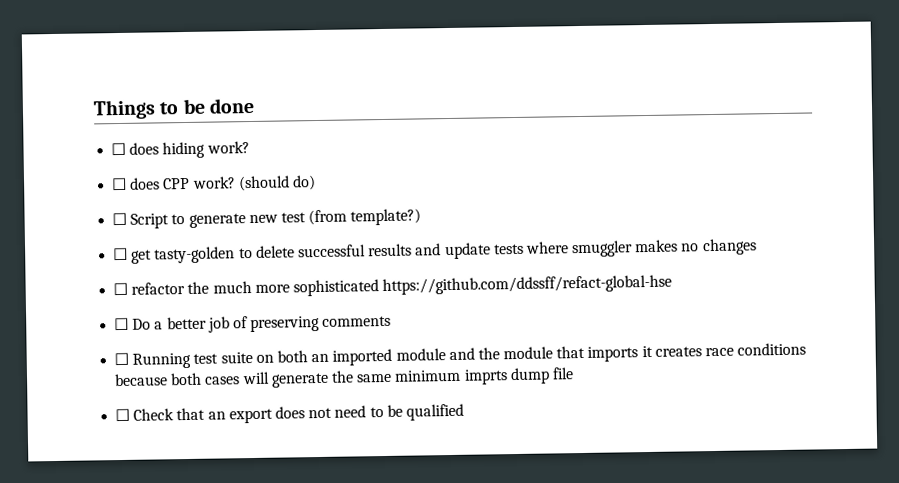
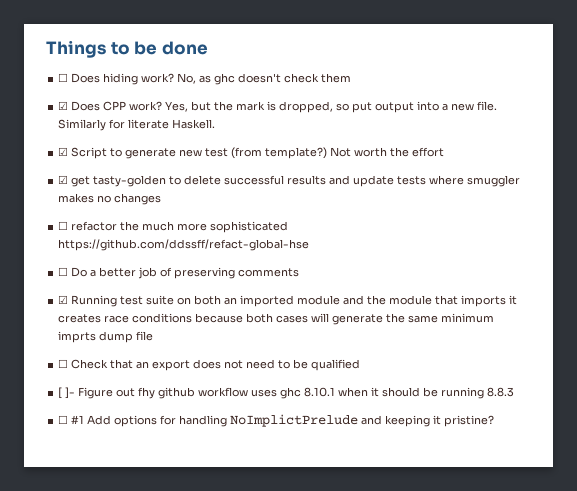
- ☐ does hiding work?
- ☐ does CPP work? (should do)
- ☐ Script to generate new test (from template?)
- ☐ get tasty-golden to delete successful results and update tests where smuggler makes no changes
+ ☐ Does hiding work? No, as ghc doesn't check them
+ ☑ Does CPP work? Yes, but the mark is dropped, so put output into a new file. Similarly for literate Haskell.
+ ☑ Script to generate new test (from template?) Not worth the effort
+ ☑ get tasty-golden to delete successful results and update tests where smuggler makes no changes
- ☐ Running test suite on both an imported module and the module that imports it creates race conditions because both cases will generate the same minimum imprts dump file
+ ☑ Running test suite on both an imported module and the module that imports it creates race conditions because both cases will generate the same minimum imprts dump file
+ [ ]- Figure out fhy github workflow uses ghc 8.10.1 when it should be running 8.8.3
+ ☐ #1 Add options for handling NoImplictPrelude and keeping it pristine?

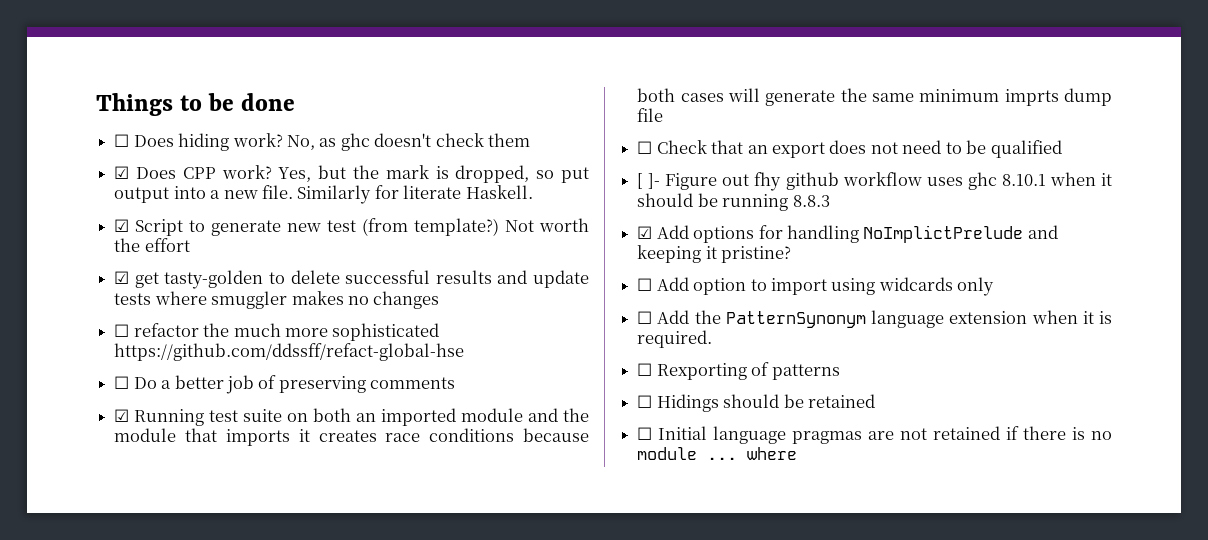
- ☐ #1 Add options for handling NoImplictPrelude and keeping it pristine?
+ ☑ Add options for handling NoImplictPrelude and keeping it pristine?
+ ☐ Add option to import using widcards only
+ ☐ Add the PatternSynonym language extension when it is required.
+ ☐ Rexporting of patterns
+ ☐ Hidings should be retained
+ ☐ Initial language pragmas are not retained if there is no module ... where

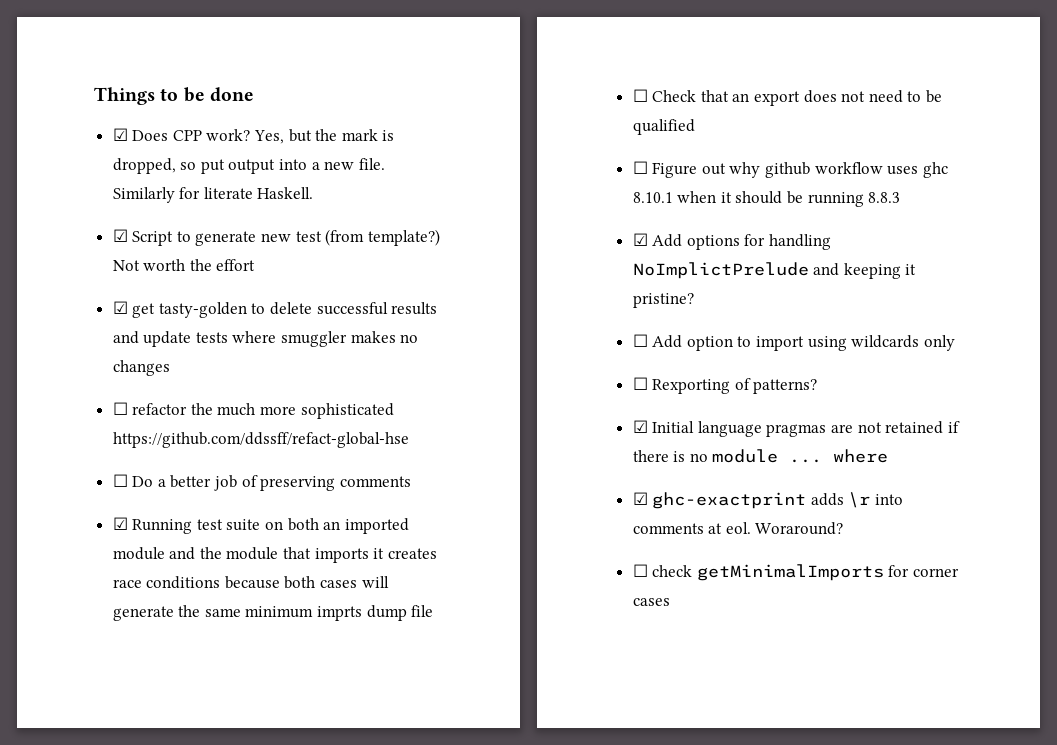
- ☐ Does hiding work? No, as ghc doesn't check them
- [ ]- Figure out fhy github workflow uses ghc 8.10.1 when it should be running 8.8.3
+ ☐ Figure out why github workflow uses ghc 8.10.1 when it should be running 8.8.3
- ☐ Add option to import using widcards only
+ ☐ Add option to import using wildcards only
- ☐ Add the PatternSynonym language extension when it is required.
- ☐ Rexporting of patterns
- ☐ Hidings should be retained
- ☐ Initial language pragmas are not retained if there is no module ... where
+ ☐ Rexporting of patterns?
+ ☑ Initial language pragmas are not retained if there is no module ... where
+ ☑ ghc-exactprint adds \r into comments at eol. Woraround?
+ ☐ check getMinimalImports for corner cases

...

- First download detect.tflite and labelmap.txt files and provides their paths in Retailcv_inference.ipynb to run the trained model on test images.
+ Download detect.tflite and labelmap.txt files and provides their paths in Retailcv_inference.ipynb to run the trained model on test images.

◆ WHAT YOU ARE ASKED TO DO:
Please write out, exactly as they appear above, only the lines in the stretch from the line with "- [ ]- Figure" through the line with "for corner cases".

◆ FINISHED EXERCISE:
- [ ]- Figure out fhy github workflow uses ghc 8.10.1 when it should be running 8.8.3
+ ☐ Figure out why github workflow uses ghc 8.10.1 when it should be running 8.8.3
- ☐ Add option to import using widcards only
+ ☐ Add option to import using wildcards only
- ☐ Add the PatternSynonym language extension when it is required.
- ☐ Rexporting of patterns
- ☐ Hidings should be retained
- ☐ Initial language pragmas are not retained if there is no module ... where
+ ☐ Rexporting of patterns?
+ ☑ Initial language pragmas are not retained if there is no module ... where
+ ☑ ghc-exactprint adds \r into comments at eol. Woraround?
+ ☐ check getMinimalImports for corner cases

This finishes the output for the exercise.